Re: [Declude.JunkMail] Feature-itis

2004-02-23 Thread Matt




Ick :)

LOGLEVEL MID doesn't look nearly as bad, though there will be the
occasional series of line breaks with code appearing in it. I haven't
tried parsing the logs with anything but DLAnalyzer though.

Matt


Colbeck, Andrew wrote:

  Ahem, like I said, the attachment.

Andrew ;)

-Original Message-
From: Colbeck, Andrew 
Sent: Monday, February 23, 2004 12:58 PM
To: '[EMAIL PROTECTED]'
Subject: RE: [Declude.JunkMail] Feature-itis


Matt, it's not that I particularly want the log files to be neatly ordered
instead of interleaved.  Although it would be nice, I'm used to identifying
the Q... number first and then filtering out the one(s) I want for
examination.

My bugbear is that individual lines are garbled, the start of new log lines
appearing in the middle of other log lines.  See the accompanying snippet
for a sample.  I have not added or removed any CR/LF from that sample.

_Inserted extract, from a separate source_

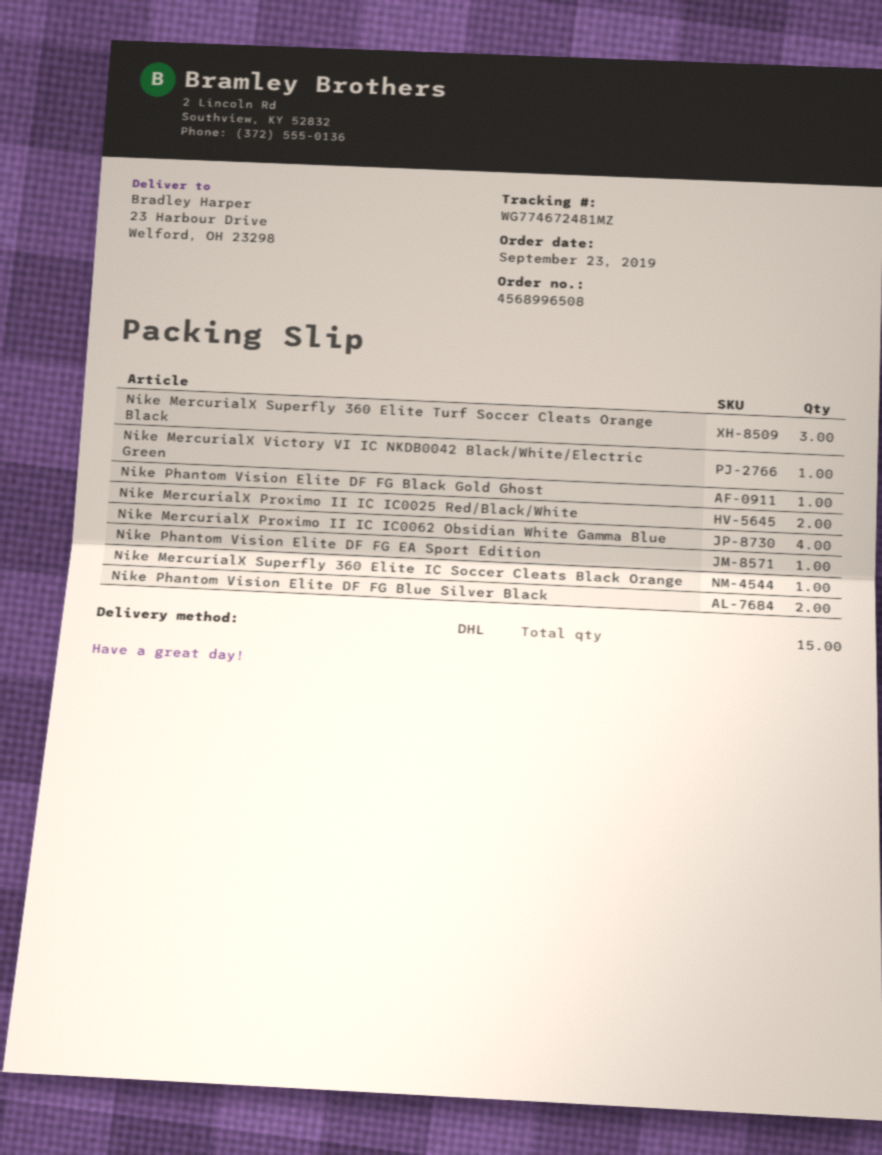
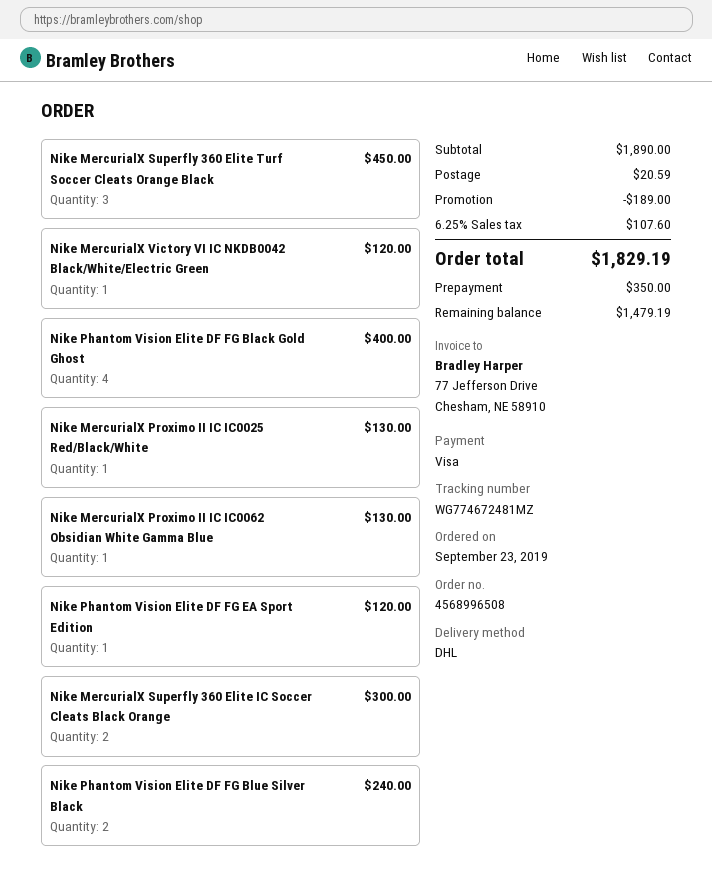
Nike Phantom Vision Elite DF FG Black Gold Ghost: 1 -> 4
Nike MercurialX Proximo II IC IC0025 Red/Black/White: 2 -> 1
Nike MercurialX Proximo II IC IC0062 Obsidian White Gamma Blue: 4 -> 1
Nike MercurialX Superfly 360 Elite IC Soccer Cleats Black Orange: 1 -> 2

Back in the stone age, I implemented a very similar logging system that was
also multi-process, and locking was feared to be too much of a drain.  For
readability, I wanted the log to not be interleaved, and I also wanted to
avoid generating unique names for the logs, so instead of printing the lines
instantly, I appended to a string, complete with CR/LF, and at the end of
the task, I then implemented a lock, spin, write, unlock routine.

Andrew 8(


-Original Message-
From: Matt [mailto:[EMAIL PROTECTED]] 
Sent: Monday, February 23, 2004 11:49 AM
To: [EMAIL PROTECTED]
Subject: Re: [Declude.JunkMail] Feature-itis


Andrew,

I just wanted to chime in and say that I of course would love to see 
non-text base64 stuff thrown out before scanning, and allow us to target 
only unencoded text strings.  The idea of scanning only the decoded text 
would also be a big processor saver and the primary method, so maybe you 
would make the decoded choice the BODY filter and have a BODYSOURCE 
filter for the encoded version.  It's important that a filter have the 
ability to scan MIME attachment descriptors though, so a method to 
provide for that would be necessary as well.  Maybe a BODYSOURCE check 
would match what a BODY filter does today even with the source of the 
attachments.

Regarding the logging, I'm not sure about the garbling, but streamed log 
files like Declude's, IMail's and all sorts of HTTP stuff is generally 
done on demand instead of grouped together.  I believe there are 
definite advantages beyond speed for doing this.  It does though lack a 
unique identifier as a single field which might be nice for log parsing, 
and maybe that's what's needed here.  Something like the spool file name 
with a "-1" appended to it which increments and appears on each line 
would do the trick, am I right?  That would certainly make things easier 
to parse.

Matt


Colbeck, Andrew wrote:

  
  
Far be it for me to halt progress...

Scott, I can't wait to put in the new TESTSFAILED logic.  I've wanted
exactly this to keep certain multi-answer ip4r tests in check, and Matt is
off to a great start in combining tests...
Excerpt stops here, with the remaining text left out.